Several high-profile data center projects are currently underway in Indiana. An $832 million facility is under construction in Michigan City, with local speculation indicating a potential partnership with Google. Additionally, Amazon Web Services announced plans for a data center in Hobart as part of a broader $12 billion investment in Northwest Indiana. Lake County officials are also considering a proposal from Sentinel Data Centers, a New York-based company, to develop a data center on 160 acres near Lowell.
Wilson emphasized that the data used for the report came from multiple sources, including construction data and industry resources, to accurately gauge the projected demand. He highlighted that Indiana is witnessing more data center growth than ever before, with many facilities under construction statewide.
As the demand for electricity grows, concerns arise about whether the supply chain can adequately support this shift. Wilson pointed out that utilities will need to increase their peak capacity to accommodate the constant energy needs of data centers, which require power every hour of every day.
Ben Inskeep, program director for the Citizens Action Coalition, expressed skepticism regarding EPRI’s findings, suggesting that the 20% estimate may be too conservative. He referenced a report from the State Utility Forecasting Group, which predicted that approximately 66,000 of the 160,000 gigawatt hours of electricity consumption by 2030 would come from data centers. Inskeep raised alarms about the potential impact on residential customers and the rising costs associated with these developments.
Ashley Williams, executive director of Just Transition Northwest Indiana, echoed these concerns, stating that EPRI’s report confirms her fears that data centers will consume a significant portion of Indiana’s energy in the coming years. She highlighted the struggles of local residents to afford their utility bills and pointed to a federal order mandating the operation of the R.M. Schahfer generating station to ensure reliable electricity supply during peak demand periods.
In response to these concerns, NIPSCO, Indiana’s utility provider, stated that it prioritizes the affordability and reliability of energy for its existing customers. The utility has developed a model called GenCo, designed to ensure that costs associated with new data center developments do not shift onto residential consumers. This model requires data center clients to fully fund the infrastructure necessary for their operations.

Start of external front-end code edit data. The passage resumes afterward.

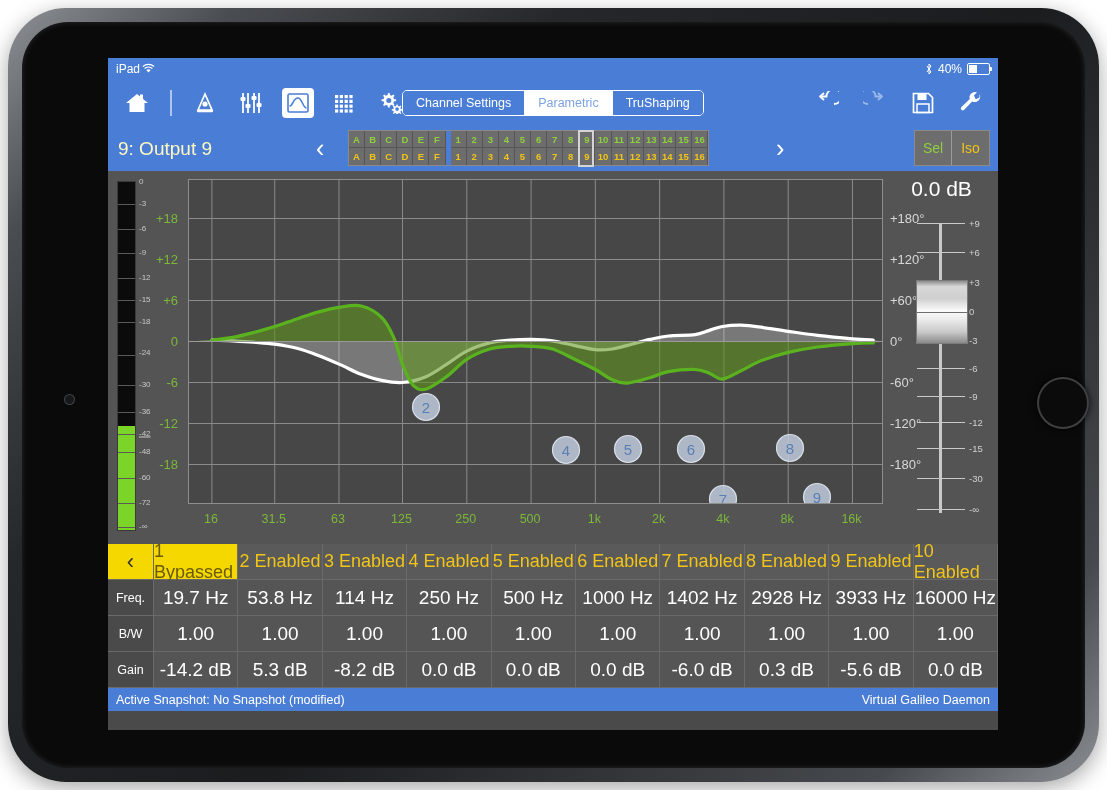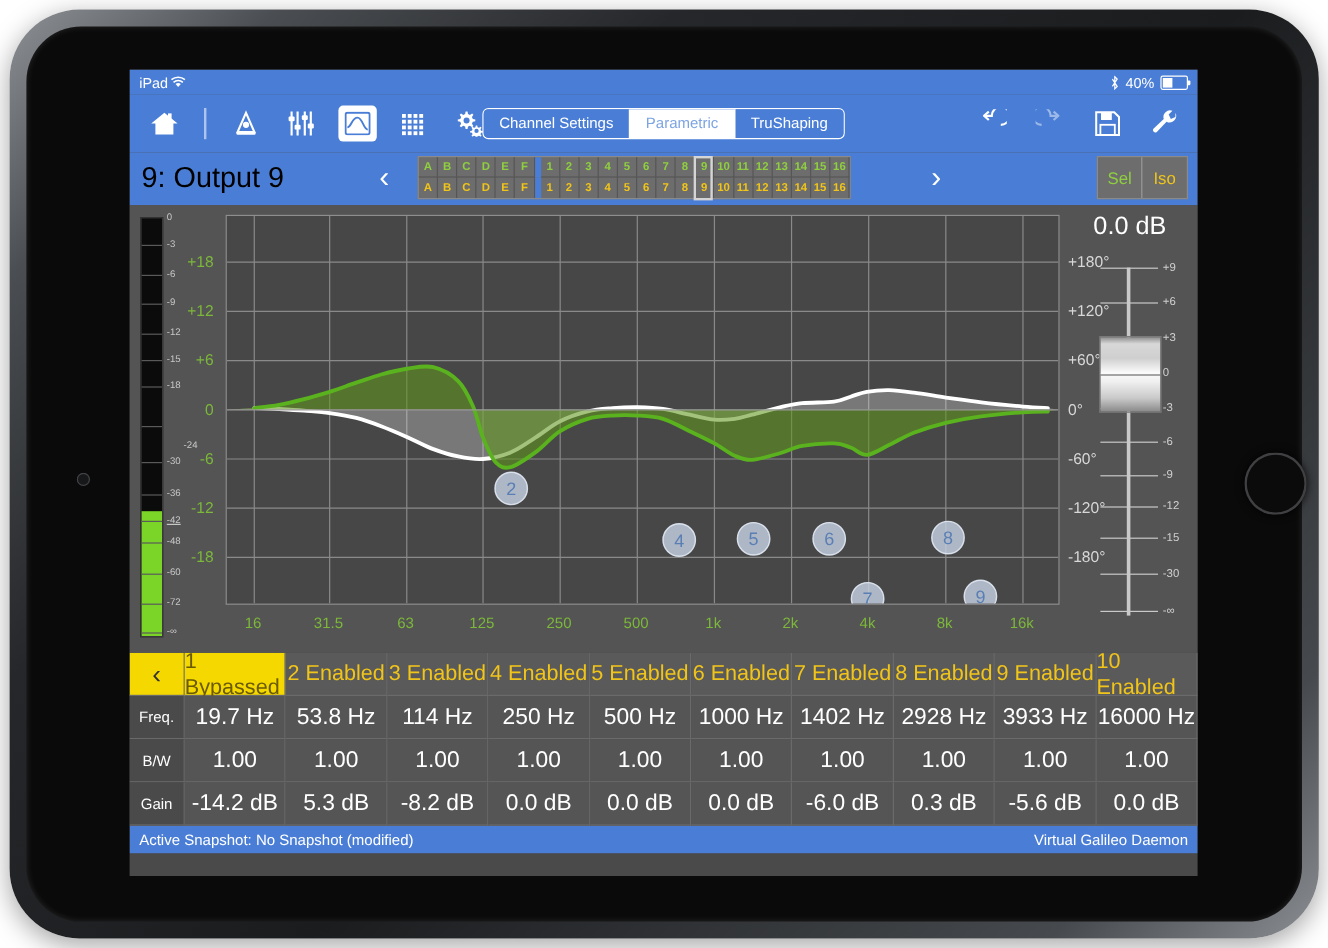--- a/index.html
+++ b/index.html
@@ -42,21 +42,21 @@
   .seg div{padding:5px 13px;font-size:12.5px;color:#fff;background:#4a7ed6;white-space:nowrap;
     border-right:1px solid #fff;}
   .seg div:last-child{border-right:none;}
   .seg div.active{background:#ffffff;color:#7da4e2;}
   .tb-right{position:absolute;right:14px;display:flex;align-items:center;gap:22px;}
   .tb-right .tb-ic{width:26px;height:26px;}
   .dim{opacity:.45;}
 
   
   .chanbar{height:44px;background:#4a7ed6;display:flex;align-items:center;position:relative;padding:0 10px;}
-  .chan-title{color:#000000;font-size:24px;}
+  .chan-title{color:#fef9c3;font-size:19px;}
   .arrow{color:#fff;font-size:25px;font-weight:300;line-height:1;cursor:pointer;}
   .arrow.left{position:absolute;left:208px;top:9px;}
   .arrow.right{position:absolute;left:668px;top:9px;}
   .chgrid{position:absolute;left:240px;top:3px;background:#6d6d6d;border:1px solid #8a8a8a;display:flex;flex-direction:column;}
   .chrow{display:flex;}
   .chcell{width:16.1px;height:17px;display:flex;align-items:center;justify-content:center;font-size:9.5px;font-weight:bold;
     border-right:1px solid #565656;box-sizing:border-box;}
   .chrow.top .chcell{color:#8fcf3f;border-bottom:1px solid #565656;}
   .chrow.bot .chcell{color:#f0c419;}
   .chgap{width:5px;background:#4a7ed6;}
@@ -335,21 +335,21 @@
             </div>
         </div>
         <div id="meter-labels">
             <div class="meter-lbl" style="top: 4px;">0</div>
             <div class="meter-lbl" style="top: 25.9213px;">-3</div>
             <div class="meter-lbl" style="top: 50.5827px;">-6</div>
             <div class="meter-lbl" style="top: 75.2441px;">-9</div>
             <div class="meter-lbl" style="top: 99.9055px;">-12</div>
             <div class="meter-lbl" style="top: 121.827px;">-15</div>
             <div class="meter-lbl" style="top: 143.748px;">-18</div>
-            <div class="meter-lbl" style="top: 194px; margin-left: 14px;">-24</div>
+            <div class="meter-lbl" style="top: 175px;">-24</div>
             <div class="meter-lbl" style="top: 206.772px;">-30</div>
             <div class="meter-lbl" style="top: 234.173px;">-36</div>
             <div class="meter-lbl" style="top: 256.094px; text-decoration: underline;">-42</div>
             <div class="meter-lbl" style="top: 273.906px;">-48</div>
             <div class="meter-lbl" style="top: 299.937px;">-60</div>
             <div class="meter-lbl" style="top: 324.598px;">-72</div>
             <div class="meter-lbl" style="top: 349.26px;">-∞</div>
           </div>
       </div>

NIPSCO’s commitment to this model is evident in its plans for the Amazon deal, which includes developing 3,000 megawatts of new dispatchable resources to support the energy needs of up to 2,400 megawatts for Amazon’s operations. The utility asserts that this approach will not adversely impact the reliability or costs for current customers while supporting the burgeoning demand for digital infrastructure in Indiana.
The rapid expansion of data centers in Indiana presents both opportunities and challenges. As the state prepares to meet the growing energy demands, it will be essential to balance the needs of commercial interests with those of residential customers to ensure a sustainable and reliable energy future.